- **Data extract**

=== Begin Enclosure ===

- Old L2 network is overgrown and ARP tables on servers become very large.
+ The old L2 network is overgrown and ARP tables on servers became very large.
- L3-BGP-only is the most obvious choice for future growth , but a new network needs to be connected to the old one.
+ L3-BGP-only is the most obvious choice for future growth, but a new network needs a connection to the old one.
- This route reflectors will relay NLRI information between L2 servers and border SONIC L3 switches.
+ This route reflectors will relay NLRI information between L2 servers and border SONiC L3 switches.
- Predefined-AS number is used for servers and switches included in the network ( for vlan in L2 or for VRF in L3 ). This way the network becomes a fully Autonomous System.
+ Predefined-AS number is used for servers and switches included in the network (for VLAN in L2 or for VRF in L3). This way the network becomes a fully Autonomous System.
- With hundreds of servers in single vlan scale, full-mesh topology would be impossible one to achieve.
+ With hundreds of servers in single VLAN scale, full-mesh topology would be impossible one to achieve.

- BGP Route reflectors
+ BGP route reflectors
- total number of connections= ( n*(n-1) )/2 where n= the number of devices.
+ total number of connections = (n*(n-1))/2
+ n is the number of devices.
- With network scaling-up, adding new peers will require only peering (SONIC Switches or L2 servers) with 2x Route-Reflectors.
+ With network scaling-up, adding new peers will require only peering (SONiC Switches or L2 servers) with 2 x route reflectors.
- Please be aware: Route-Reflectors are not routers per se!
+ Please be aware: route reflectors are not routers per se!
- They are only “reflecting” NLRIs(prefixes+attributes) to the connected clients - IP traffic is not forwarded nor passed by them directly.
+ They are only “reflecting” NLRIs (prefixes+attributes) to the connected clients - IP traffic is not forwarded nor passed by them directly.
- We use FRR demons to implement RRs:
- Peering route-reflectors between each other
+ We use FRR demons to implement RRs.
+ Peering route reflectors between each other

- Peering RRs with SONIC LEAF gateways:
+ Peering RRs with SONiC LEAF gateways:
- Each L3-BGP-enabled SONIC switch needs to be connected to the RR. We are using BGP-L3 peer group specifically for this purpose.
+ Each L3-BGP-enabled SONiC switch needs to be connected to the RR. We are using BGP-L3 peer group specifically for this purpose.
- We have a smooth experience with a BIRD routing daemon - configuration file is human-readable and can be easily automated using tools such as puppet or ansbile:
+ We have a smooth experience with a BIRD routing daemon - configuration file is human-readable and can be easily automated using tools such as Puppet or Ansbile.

=== End Enclosure ===

- **Try it**
What is the number of lines in the records that include "specifically"? Answer with that number alone.

- **Output for this task**
2